Кто-то из курсантов мотанулся в лес и вернулся с тремя буханками хлеба, но призраки не замечали протянутого им куска, были они в той степени одичания и озверения, когда идти на смерть легко, ибо хуже этой жизни не придумаешь… Сорок минут текла мимо курсантов эта смердящая, колышущаяся масса. Колонну замыкала фура с зачехленным знаменем и полковой канцелярией, солдат на фуре зубами. вцепился в буханку, разорвал ее пополам, спрыгнул на землю и остановил мерина, стал по кусочкам вкладывать ему в пасть ломанный руками хлеб. Солдат был, конечно, писарем, а те всегда довольны жизнью и службой, и этот полудохлый пограничник сразу ожил, намекнул на выгодный обмен: есть у него мины, немецкие, миномета же нет, так не махнемся ли – пять лотков мин на пять буханок?
Махнулись. Покормленный мерин отважился пойти побыстрее, но смелости хватило на несколько шагов.

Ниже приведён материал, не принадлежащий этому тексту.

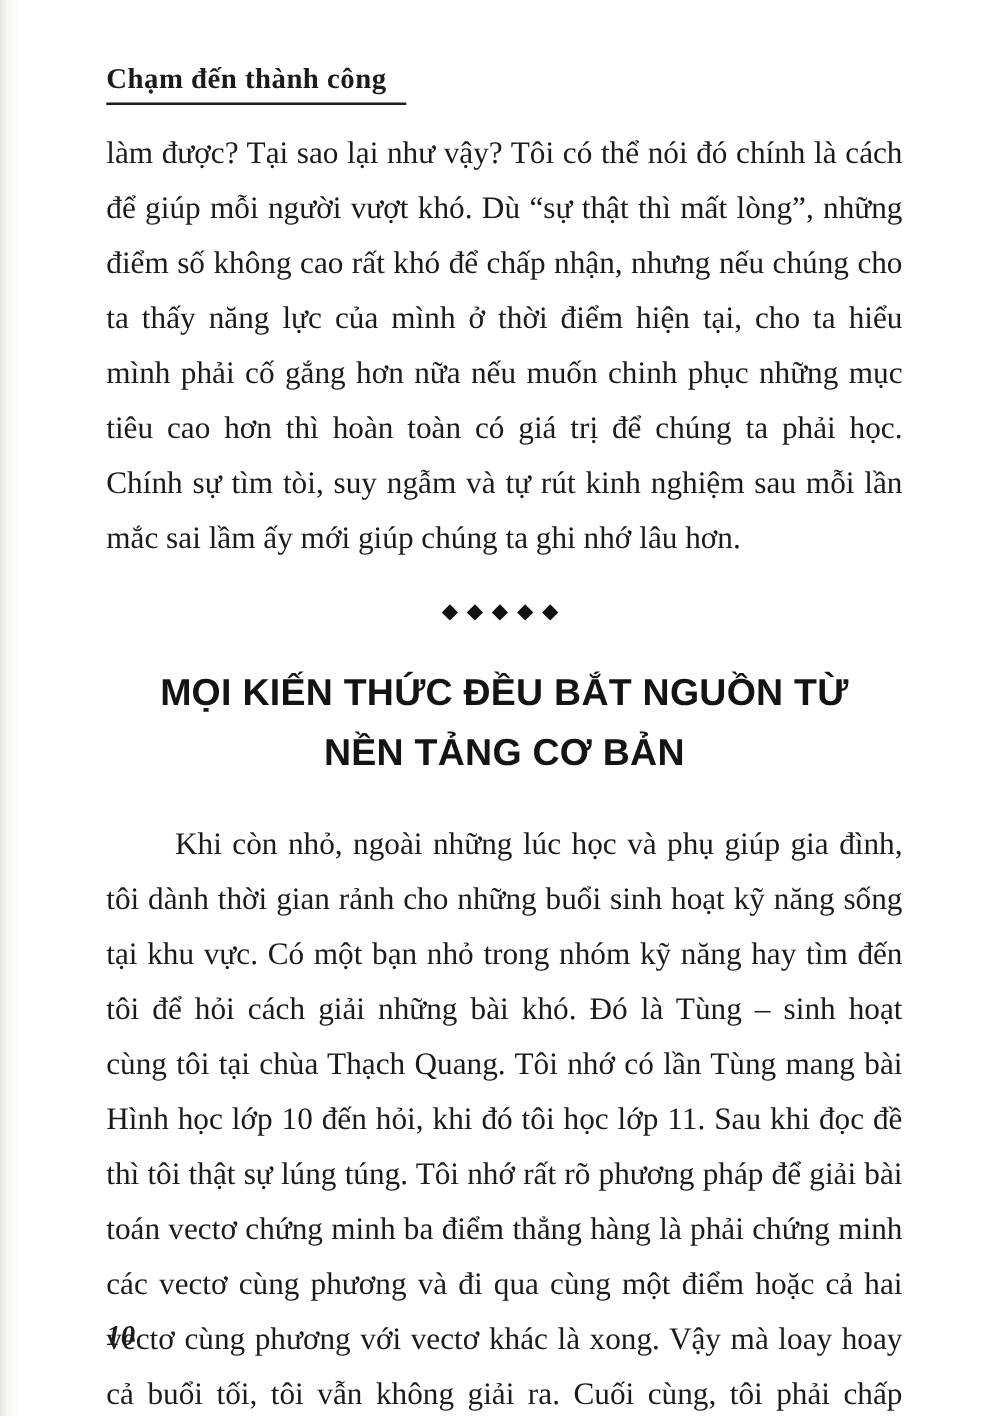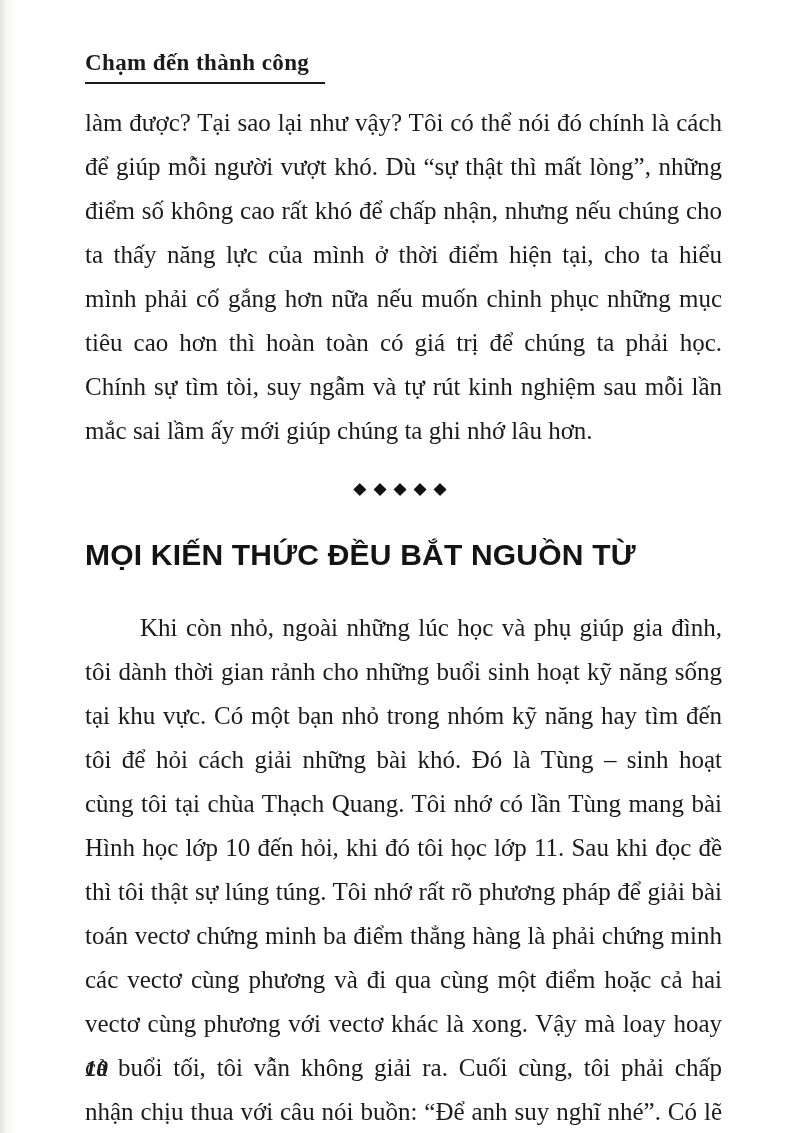--- a/index.html
+++ b/index.html
@@ -71,7 +71,7 @@
   
   .section-heading {
     margin: 30px 0 27px 0;
-    text-align: left;
+    text-align: center;
     font-family: "Liberation Sans", sans-serif;
     font-weight: 700;
     font-size: 30px;

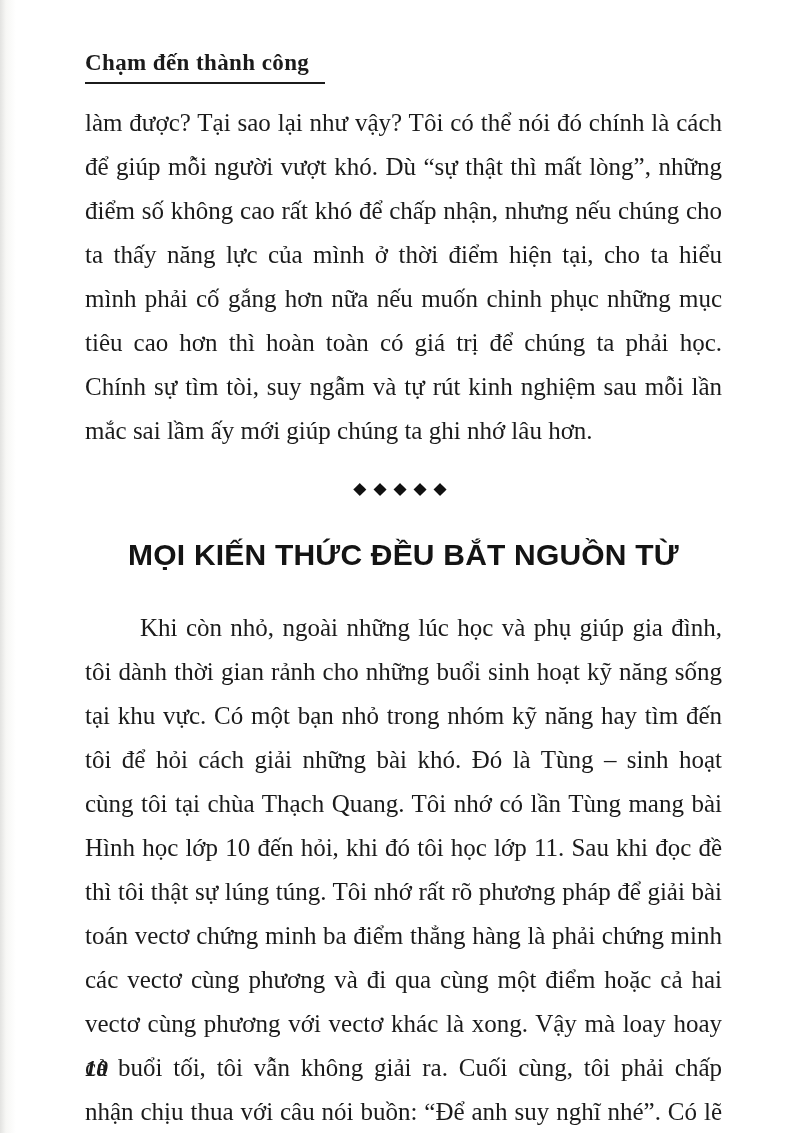--- a/index.html
+++ b/index.html
@@ -113,6 +113,7 @@
 
     <h1 class="section-heading">
       <span>MỌI KIẾN THỨC ĐỀU BẮT NGUỒN TỪ</span>
+      <span>NỀN TẢNG CƠ BẢN</span>
     </h1>
 
     <p class="body-text indented">Khi còn nhỏ, ngoài những lúc học và phụ giúp gia đình, tôi dành thời gian rảnh cho những buổi sinh hoạt kỹ năng sống tại khu vực. Có một bạn nhỏ trong nhóm kỹ năng hay tìm đến tôi để hỏi cách giải những bài khó. Đó là Tùng – sinh hoạt cùng tôi tại chùa Thạch Quang. Tôi nhớ có lần Tùng mang bài Hình học lớp 10 đến hỏi, khi đó tôi học lớp 11. Sau khi đọc đề thì tôi thật sự lúng túng. Tôi nhớ rất rõ phương pháp để giải bài toán vectơ chứng minh ba điểm thẳng hàng là phải chứng minh các vectơ cùng phương và đi qua cùng một điểm hoặc cả hai vectơ cùng phương với vectơ khác là xong. Vậy mà loay hoay cả buổi tối, tôi vẫn không giải ra. Cuối cùng, tôi phải chấp nhận chịu thua với câu nói buồn: “Để anh suy nghĩ nhé”. Có lẽ hôm ấy, Tùng đã cảm thấy thật sự thất vọng về đàn anh của mình vì chỉ có một bài đơn giản thôi mà người học giỏi như tôi không giải</p>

Задержка дала курсантам возможность задать вопрос: да что же здесь происходит, кто виноват, кого наказывать надо? На что солдат, стронув наконец мерина, с писарской откровенностью брякнул: – Измена, братцы, кругом измена! Говорю вам – измена!
Не так уж и громка было сказано, и стояло-то у фурм пять или шесть курсантов, и тем не менее слово это «Измена!» долетело до тех, кто залег у дороги, кто с опушки глазел на странное шествие сизобледных человечков. Фура со всезнающим писарем скрылась из виду, тележный скрип еще раздавался в ночи, и Христич понял, что случилось непоправимое, что рота впала в тупое, глухое к разумным словам остервенение, и что будет дальше – это уже от него не зависит. Рота слушала только себя, никого более, и видела только то, что хотела видеть воспаленным воображением. Про десант было забыто, никто, пожалуй, уже не знал и не помнил, почему все они здесь, в сорока километрах от курсов. – Никому из курсантов не было сказано, что сейчас подъедут грузовики из райцентра, но все они вышли из леса и – в пугающем Христича безмолвии – ожидали чего-то. Взводные командовать опасались, сам Христич то погружался вместе со всеми в безумие, то выныривал оттуда, жадно хватая ртом чистый воздух. Теперь уж, подумал он, штрафбат ему обеспечен, и горько пожалел своих взводных, по-детски жавшихся к нему. Они и Христич были уже пленниками и первыми жертвами хищной, злобной и жадной до крови стаи.